Navy veteran/student tackles problem of recidivism

As a veteran, the Warrior Scholar Project helped Gabe Godines ’23 make the transition from the Navy to Cornell University’s College of Arts & Sciences. Now he’d like to use that same model to help formerly incarcerated individuals pursue college degrees.

Godines is setting up a nonprofit that would provide weeklong classes at universities across New York state, as well as mentoring, academic and admissions support and networking resources, for people looking for a fresh start.

“I read ‘The New Jim Crow’ and it was eye-opening to me,” Godines said about Michelle Alexander’s book, which is a damning look at racial discrimination in the criminal justice system. “I knew I could create something similar to Warrior Scholar for someone who has been in prison. If I can have a positive impact on even one or two lives, that would be great.”

Godines, who is from Sacramento, spent three years in the Navy, but then realized he wanted to attend college. Through Warrior Scholar, he spent a week at Syracuse University, taking classes, living in the dorms and being immersed in the college experience. “The program teaches you how to be a college student and gives you the confidence to know that you can do this,” he said. “A lot of people think that college just isn’t for them, but this program gives you the tools to succeed.” The program also has a vast alumni network that provides support after students finish the program.

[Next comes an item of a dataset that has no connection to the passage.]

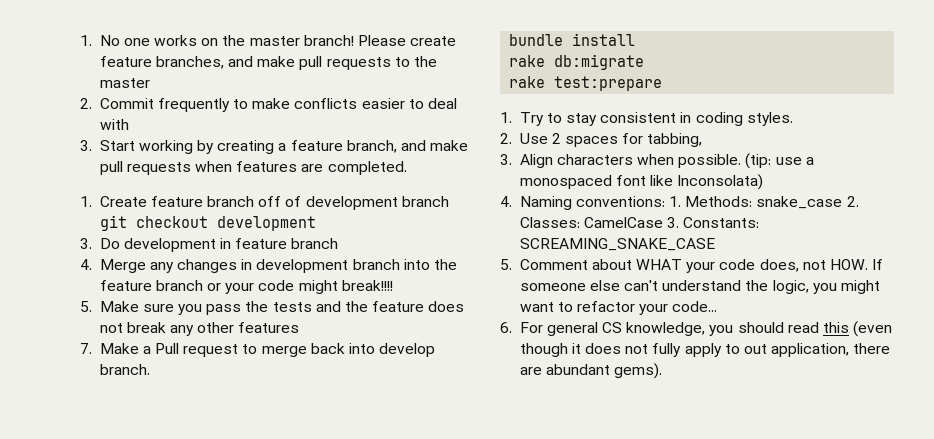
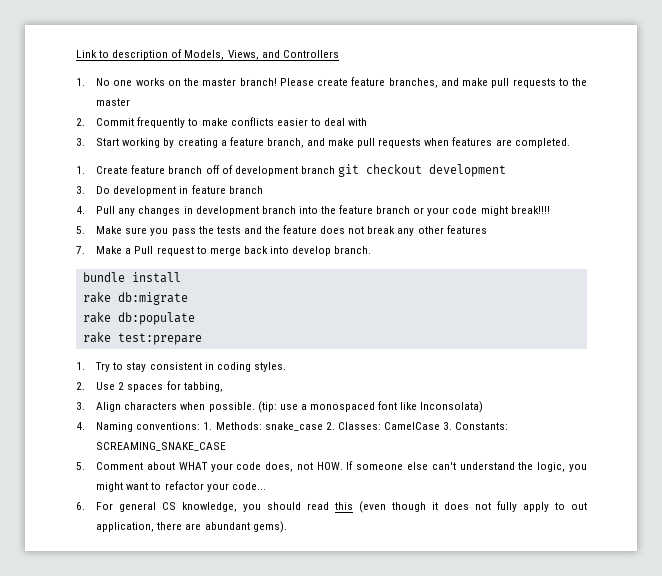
(80, 40) none -> [76,49,339,60] Link to description of Models, Views, and Controllers //
[99,259,146,273] Merge -> [96,206,116,214] Pull
(645, 62) none -> [82,312,195,325] // rake db:populate

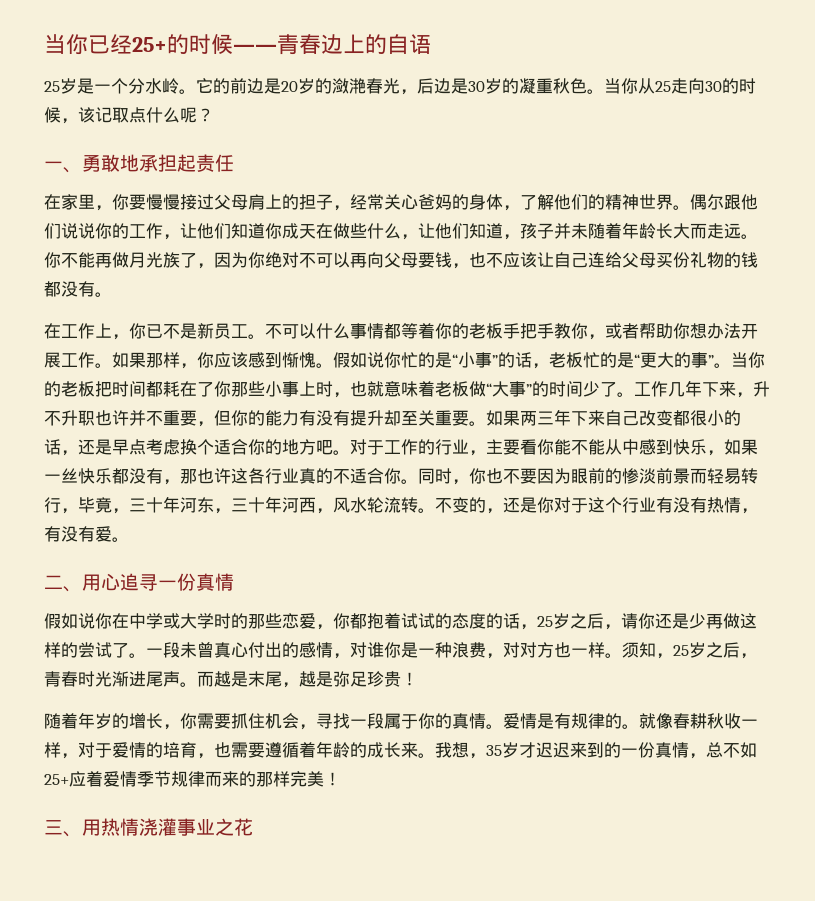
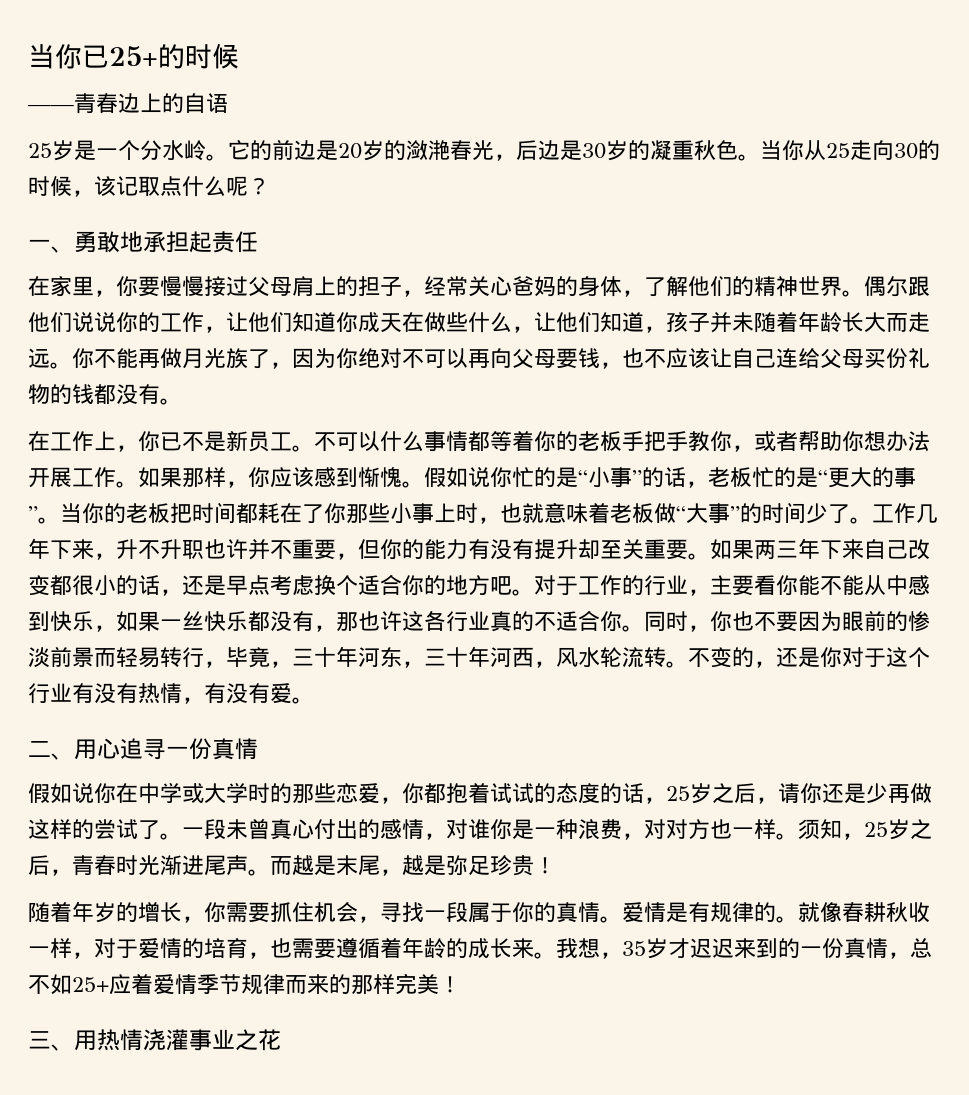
[110,34,132,54] 经 -> (109, 56) none
(233, 44) none -> (239, 56) //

Godines went to community college for a year, then transferred to Cornell last year during the pandemic. “If I’m going to go out in the world and try college, I thought I should shoot for the stars,” he said.

Godines is in the research stages for his organization, looking into similar programs in other states, including Project Rebound in California, and connecting with existing programs such as Cornell’s Prison Education Program, which provides courses leading to college degrees for people incarcerated in upstate New York State prisons.

“My hope is to reduce the number of formerly incarcerated individuals who return to prison by helping them get accepted to and graduate from four-year colleges and universities,” he said.

Godines said he’s found a supportive community of veterans here at Cornell and is enjoying being a part of the ROTC here.